-------- Given records --------
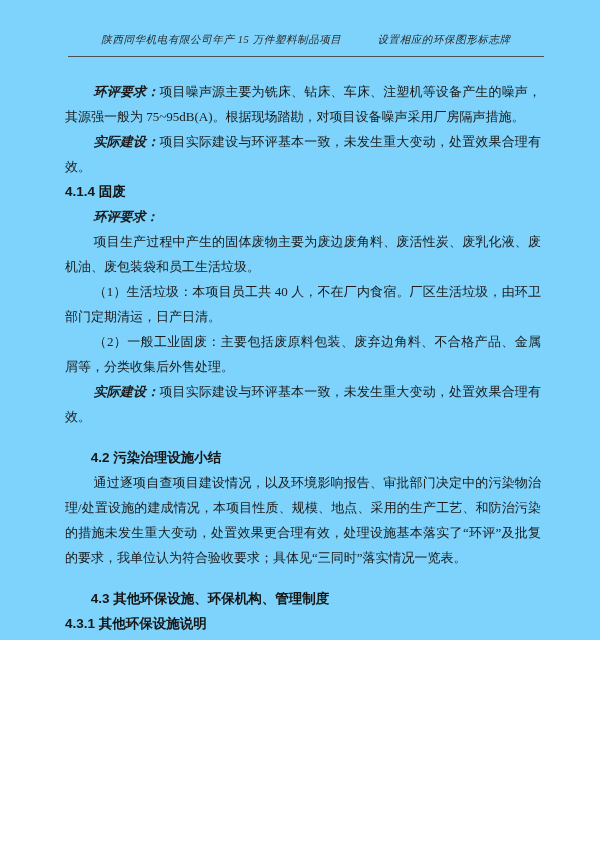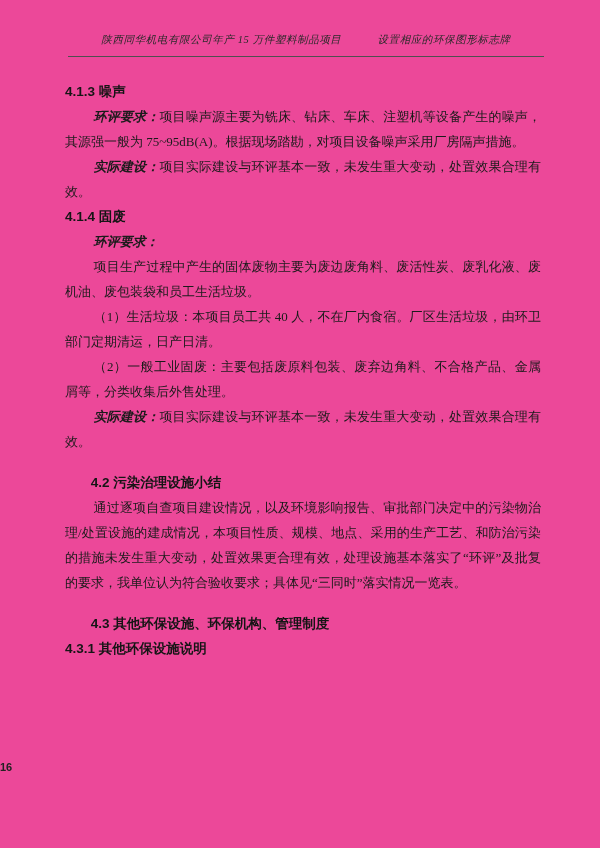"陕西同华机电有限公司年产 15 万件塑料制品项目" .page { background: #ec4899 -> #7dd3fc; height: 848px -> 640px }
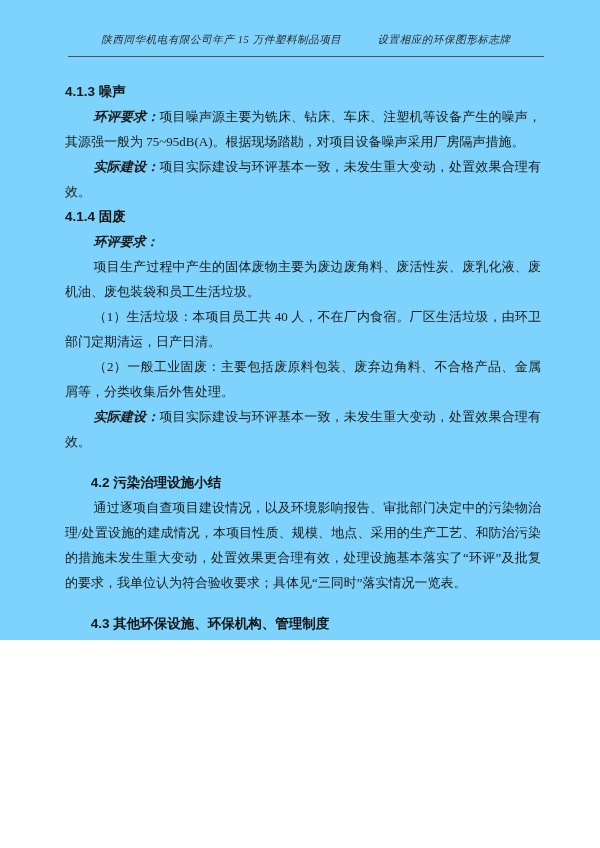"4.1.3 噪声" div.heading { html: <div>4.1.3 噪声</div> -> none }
--------
-------- Given records --------
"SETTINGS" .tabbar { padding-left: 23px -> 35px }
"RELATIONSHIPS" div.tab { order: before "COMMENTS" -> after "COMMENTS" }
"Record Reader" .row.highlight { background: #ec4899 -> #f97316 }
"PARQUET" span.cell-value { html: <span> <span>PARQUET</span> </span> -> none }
--------
-------- Given records --------
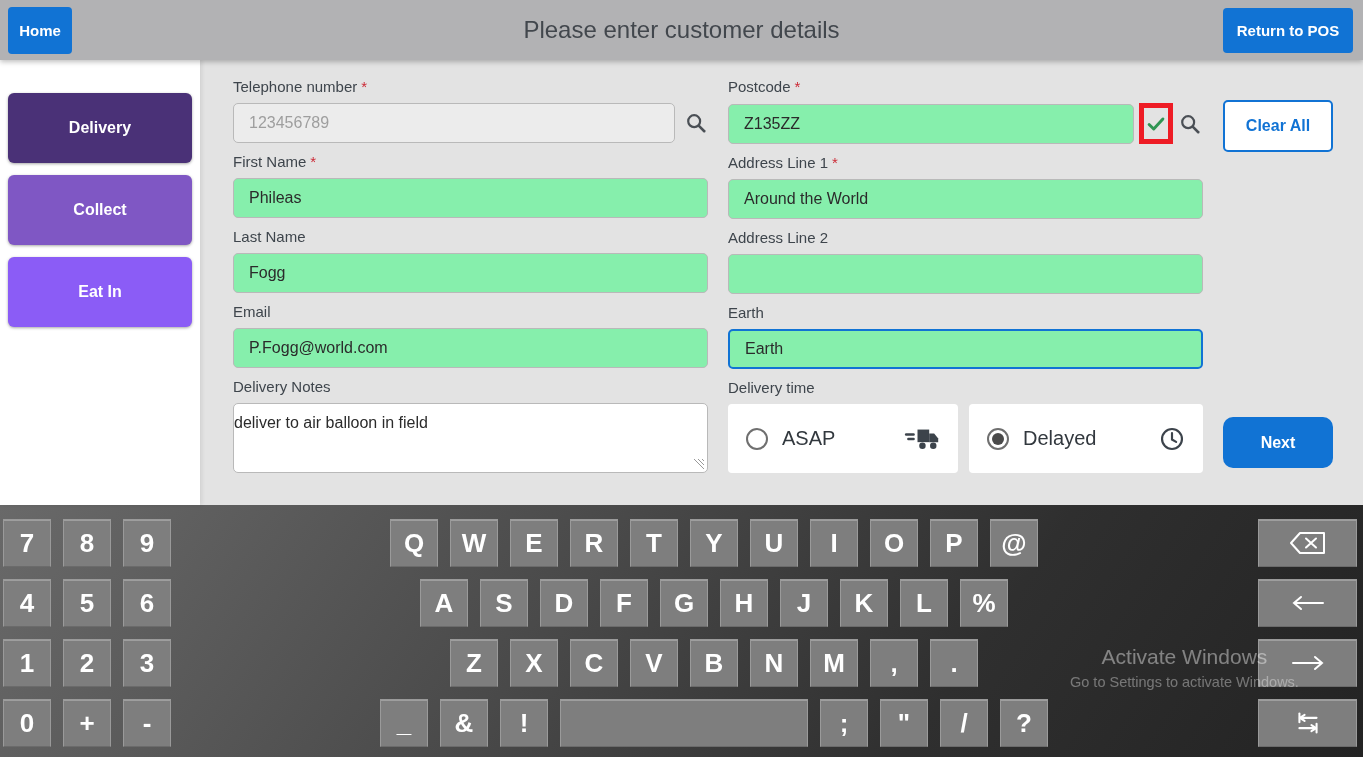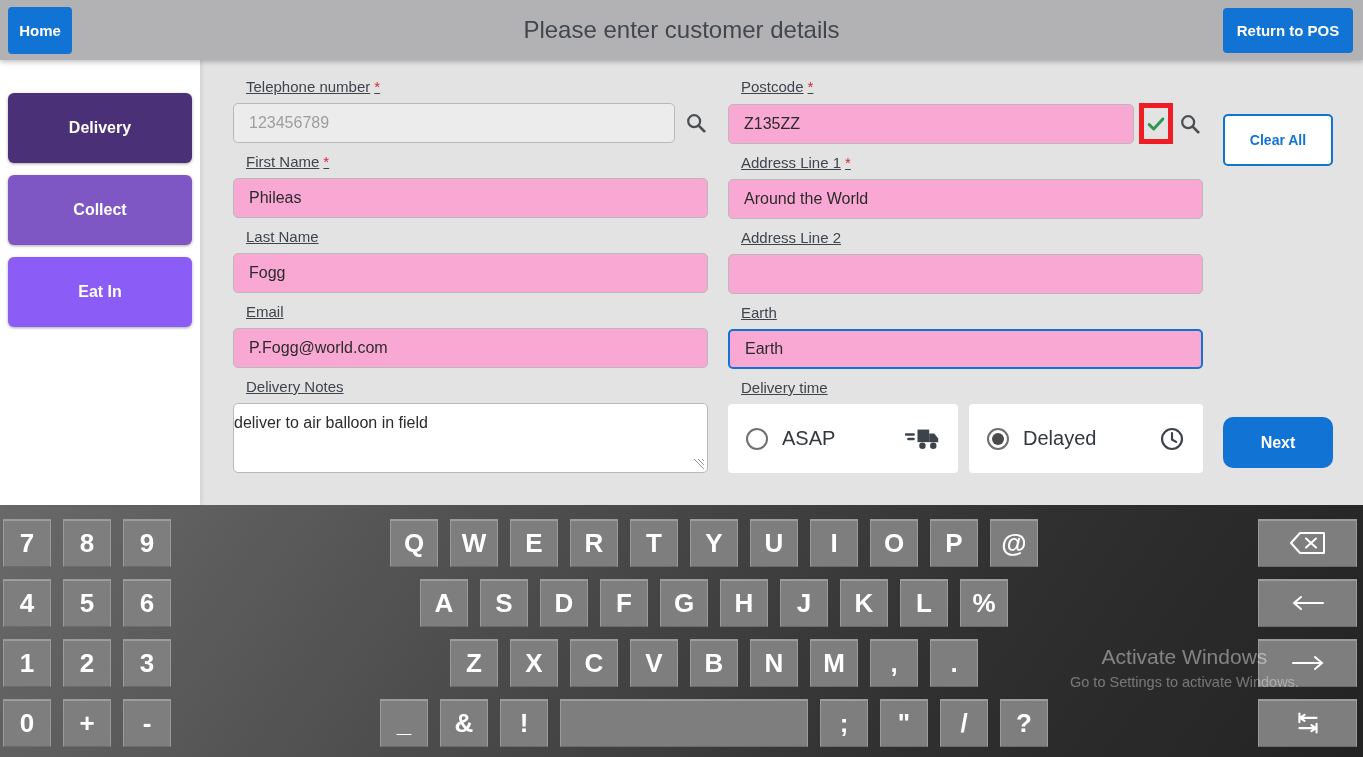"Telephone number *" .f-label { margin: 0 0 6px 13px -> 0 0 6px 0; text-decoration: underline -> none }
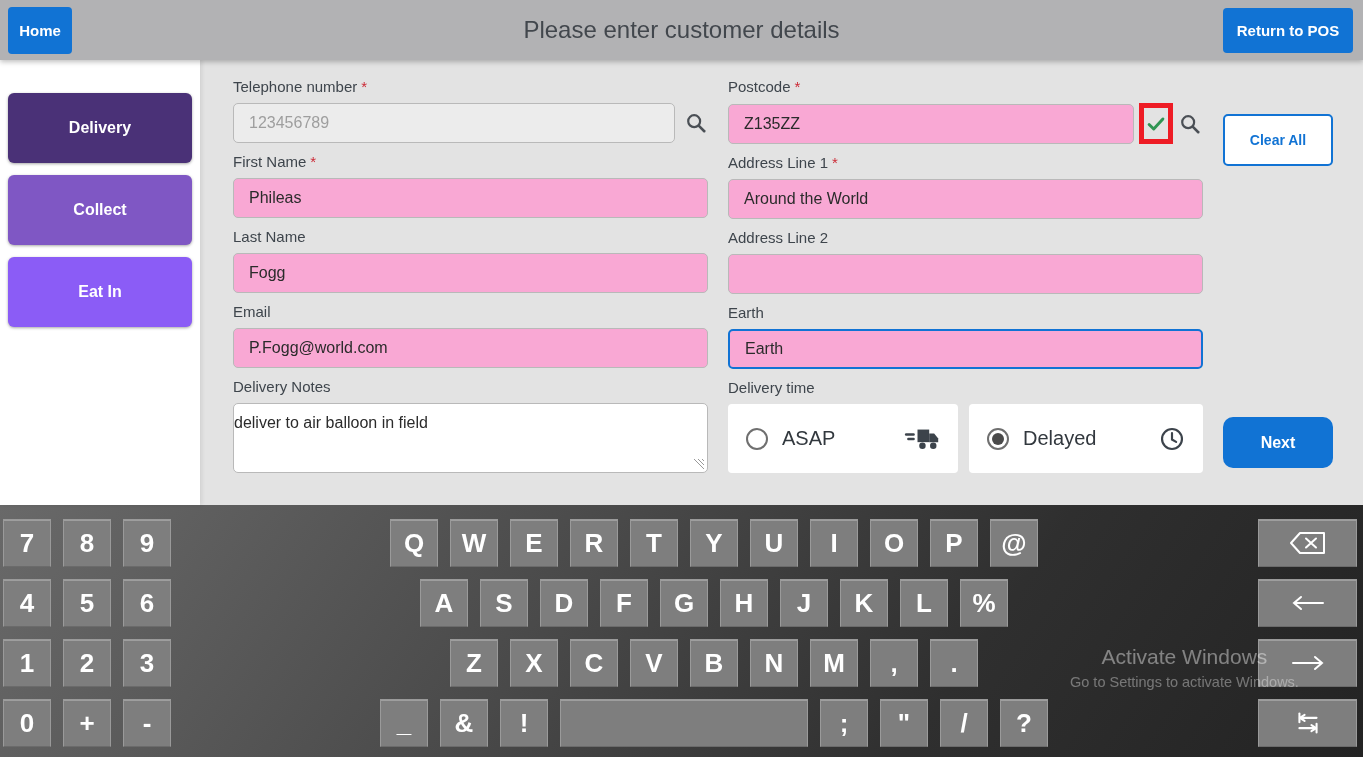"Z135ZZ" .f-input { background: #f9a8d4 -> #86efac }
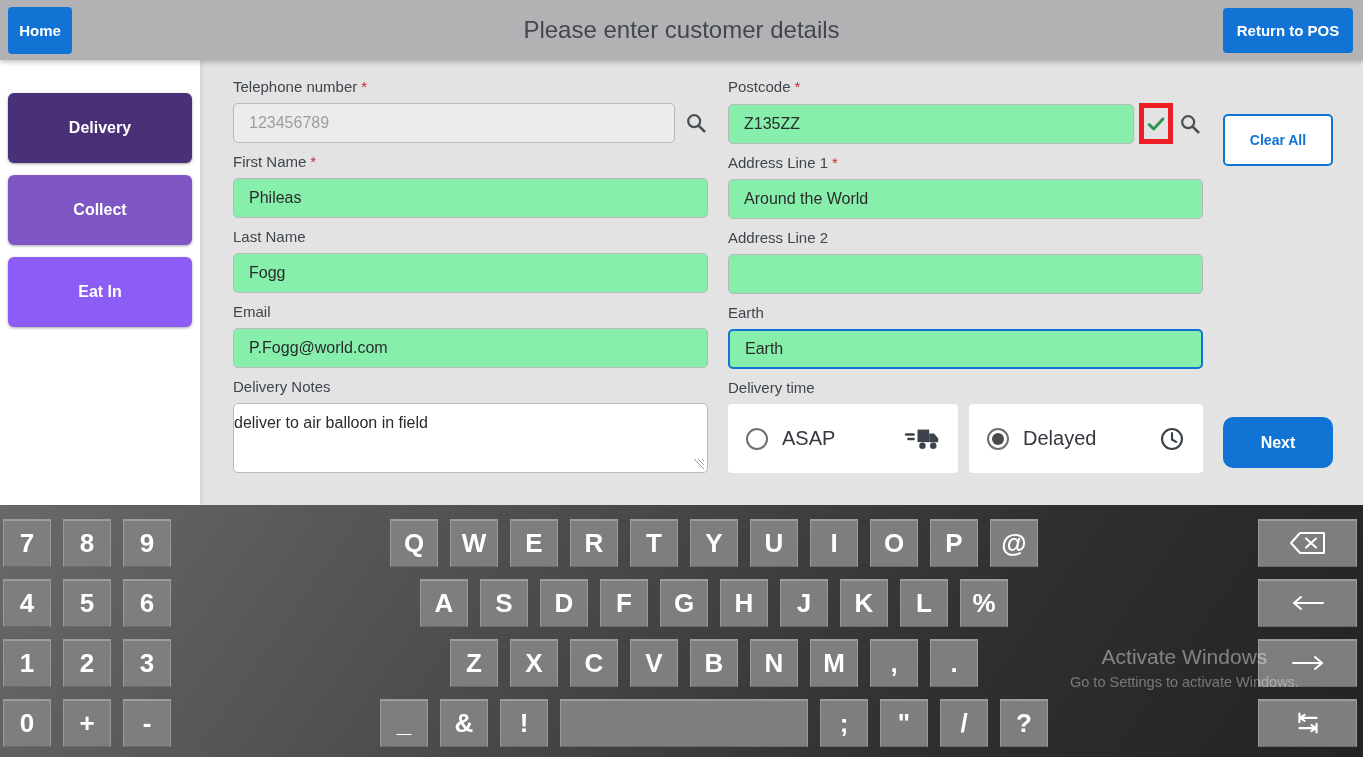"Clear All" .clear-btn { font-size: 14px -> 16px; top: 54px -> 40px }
--------
→ **Your objective**
Make an exact copy of the lines above, beginning with the line with "background: #f9a8d4 ->" and ending with the line with "font-size: 14px ->", and keep the pictures out of it.

→ **Task output**
"Z135ZZ" .f-input { background: #f9a8d4 -> #86efac }
"Clear All" .clear-btn { font-size: 14px -> 16px; top: 54px -> 40px }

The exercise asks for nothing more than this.